For some reason I read that you can't use automotive anti freeze.. I know there are issues using antifreeze,, less heat transfer and if you heat your domestic hot water you have to watch that you have it isolated that it can never get into your hot water. Also any fill valves for the boiler water have to have be a one way check valve that the antifreeze can siphon back into your drinking water line.. I'm sure others more involved with boilers can tell you more... Sounds like you lines aren't buried deep enough... Also keep your pump going... Any way you can back heat your water a bit with your regular heating system.. like just keep it at 40 degrees or so? I believe you have to use a non toxic anti freeze... Just think about what you'll have to deal with when flushing your boiler ever.. Lots of antifreeze! I always just ran water when I had one... all my chemicals came from Boiler Solutions.. I think antifreeze can also break down Orings in valves over a period of time as well.. My self I would try to stick with water and address the freezing situation on different terms..
 
  • Like
Reactions: BoilerMan
Do not use automotive antifreeze, toxic if it gets into your domestic water system, no safe place to drain it if needed without recovering it all and it's not the best for corrosion protection.

I work at a power plant.

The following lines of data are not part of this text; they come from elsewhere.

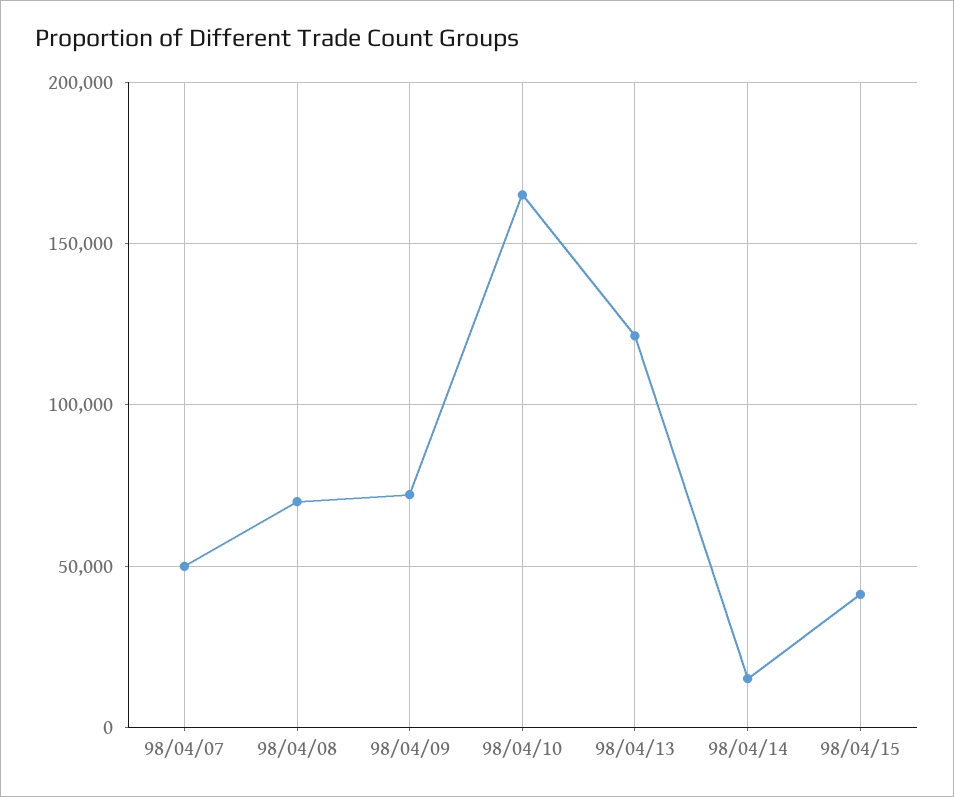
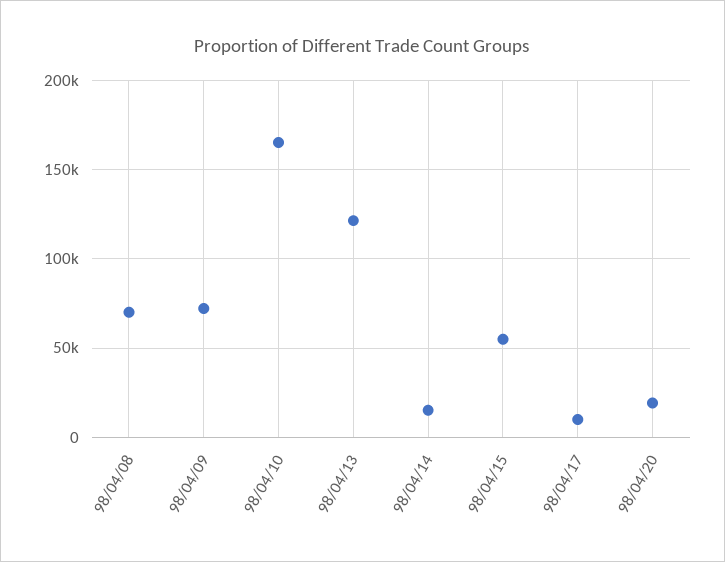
98/04/07: 50000 -> none
98/04/15: 40000 -> 55000
98/04/17: none -> 10000
98/04/20: none -> 20000

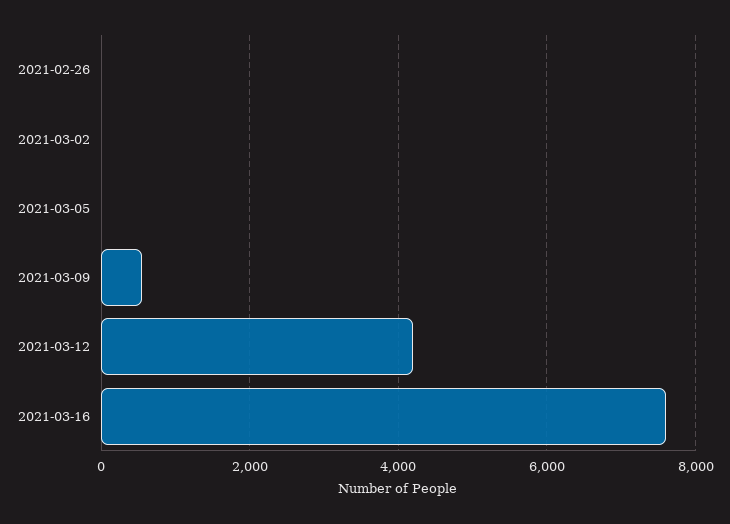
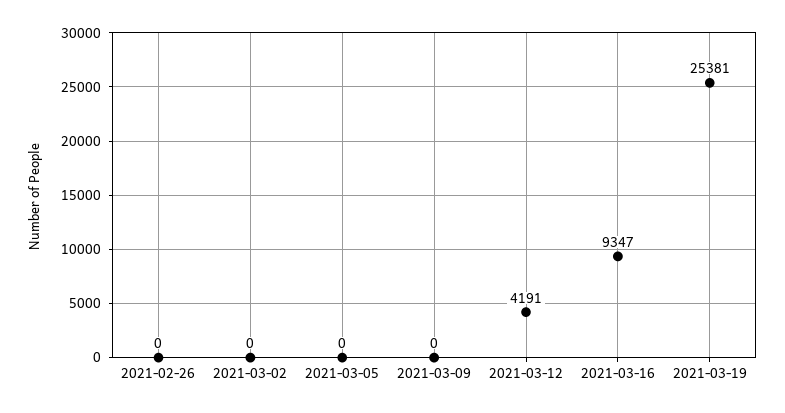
2021-03-09: 600 -> 0
2021-03-16: 7600 -> 9347
2021-03-19: none -> 25381

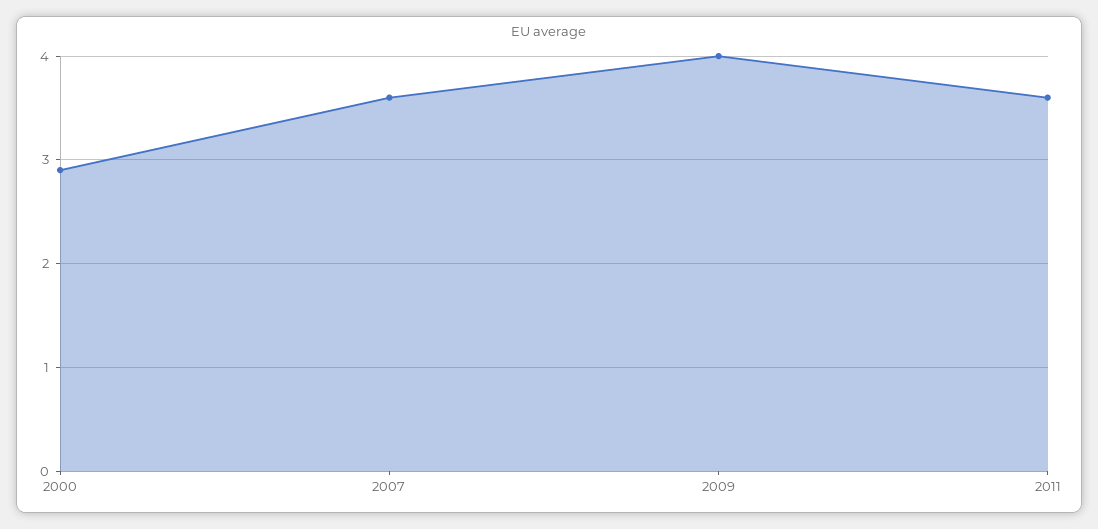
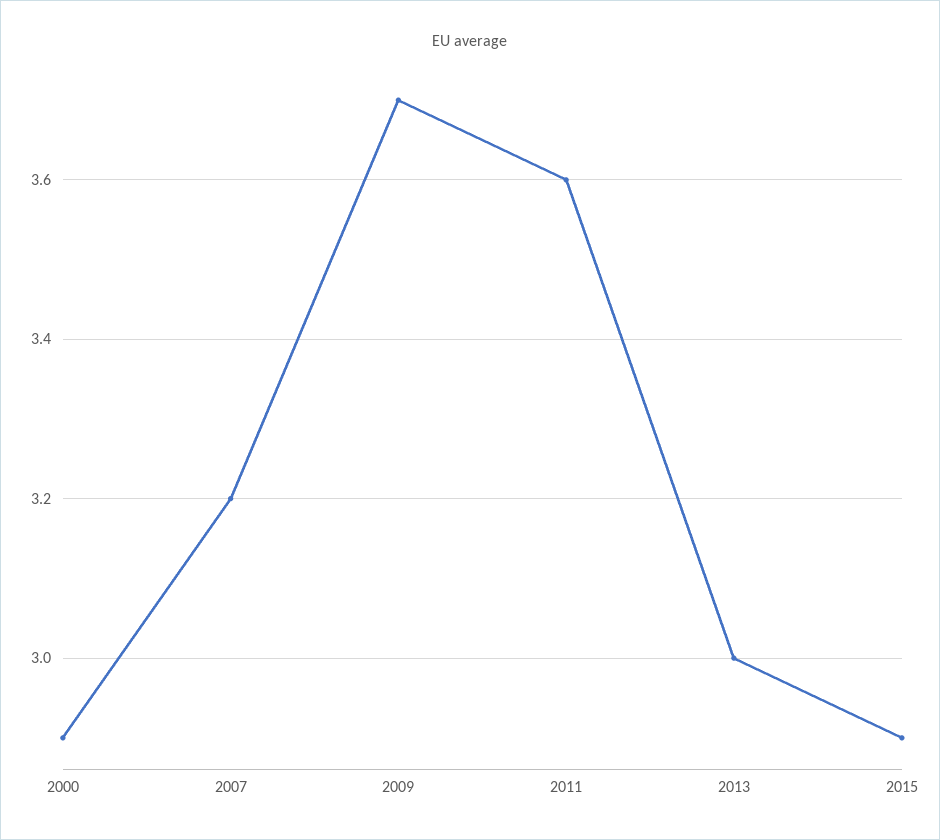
2007: 3.6 -> 3.2
2009: 4 -> 3.7
2013: none -> 3
2015: none -> 2.9

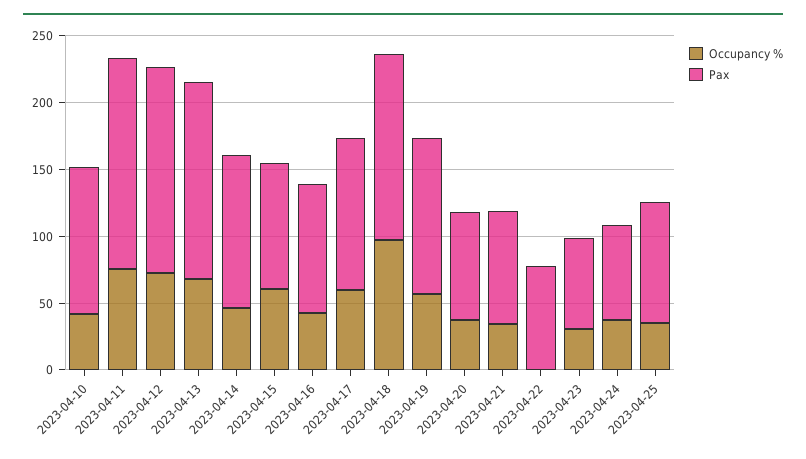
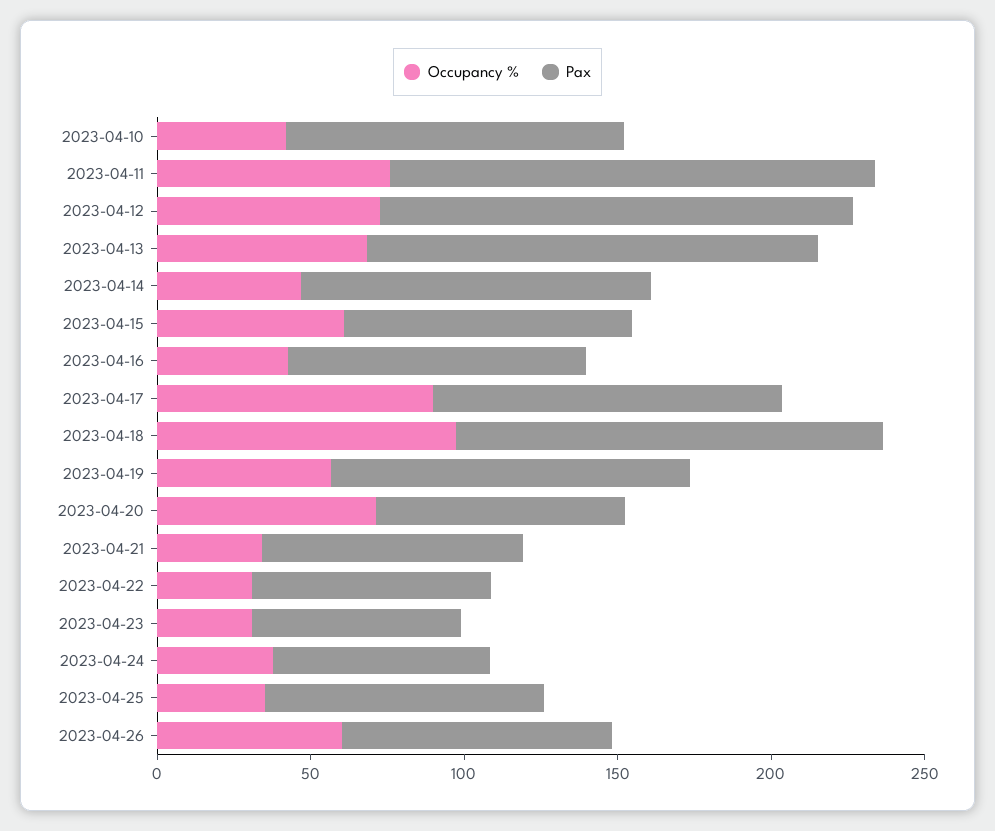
Occupancy %, 2023-04-17: 60 -> 90
Occupancy %, 2023-04-20: 40 -> 70
Occupancy %, 2023-04-22: 0 -> 30
Occupancy %, 2023-04-26: none -> 60
Pax, 2023-04-26: none -> 90

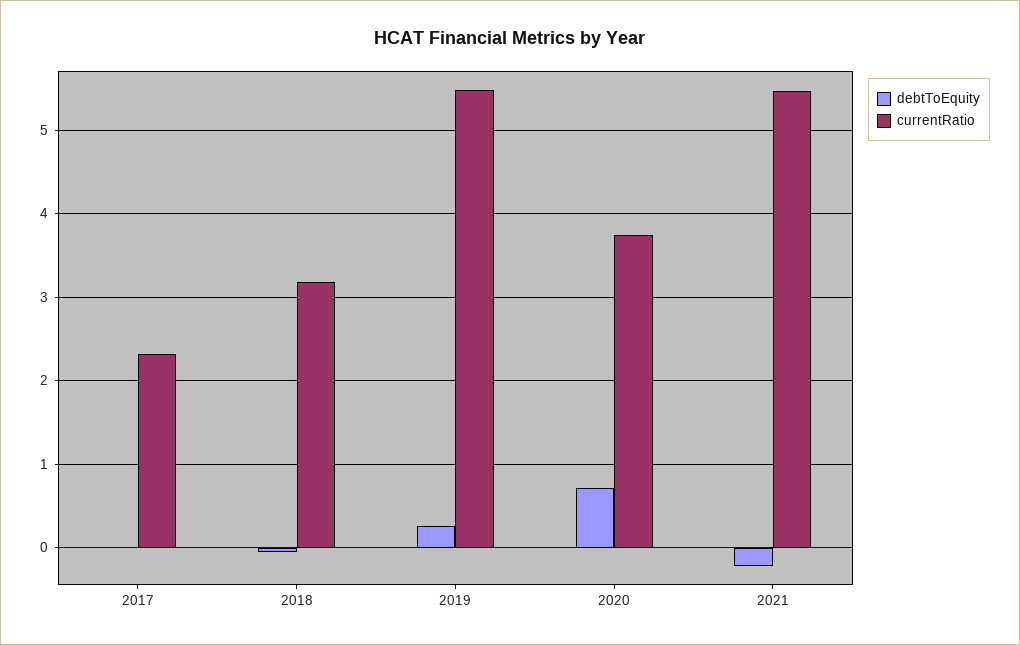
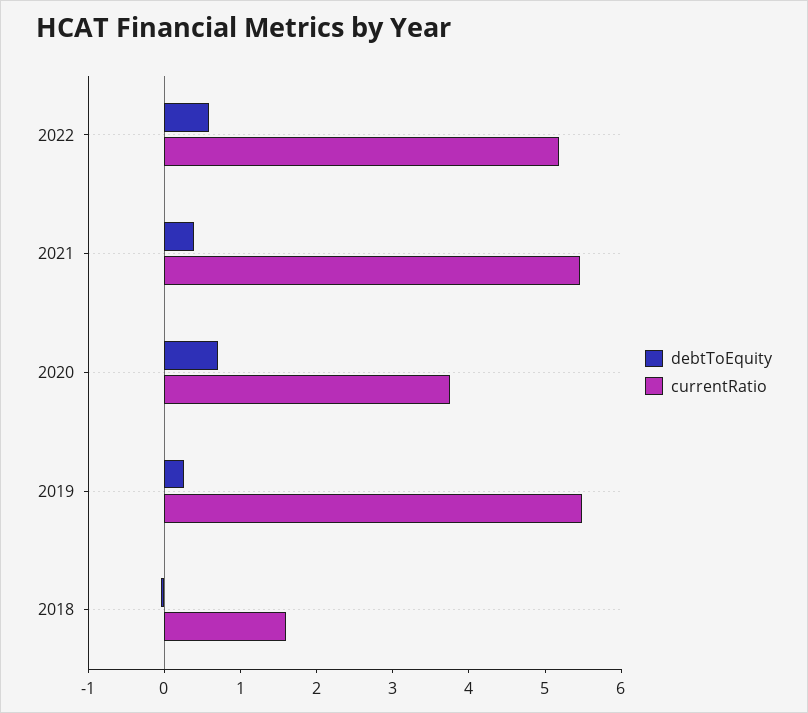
debtToEquity, 2017: 0 -> none
currentRatio, 2017: 2.3 -> none
currentRatio, 2018: 3.2 -> 1.6
debtToEquity, 2021: -0.2 -> 0.4
debtToEquity, 2022: none -> 0.6
currentRatio, 2022: none -> 5.2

We have an 18,000 gallon propane tank for auxillary heat needs and it also fires the heat up / aux burners on the boilers. We have a propane vaporizer. 20 psi propane goes through an atmospheric (vented) water bath propane fired boiler to ensure it stays a warm gas during times of high propane draw.

The plant was built in '95. Our first and second vaporizers have rotted through the water jackets. We are in the process of getting the 3rd one shipped. Our water chemistry rep told us to not use automotive antifreeze. He recommended Dowfrost. That stuff is expensive, but it is safe for you, the environment and the boiler.
 
Moving water wont freeze. I wouldn't go antifreeze unless I was going to be away often for long periods of time.
 
Automotive = Ethylene Glycol. Very toxic, no additives for the type of use and materials found in boiler/heating systems. Will become acidic in an open system and wreck a bunch of stuff.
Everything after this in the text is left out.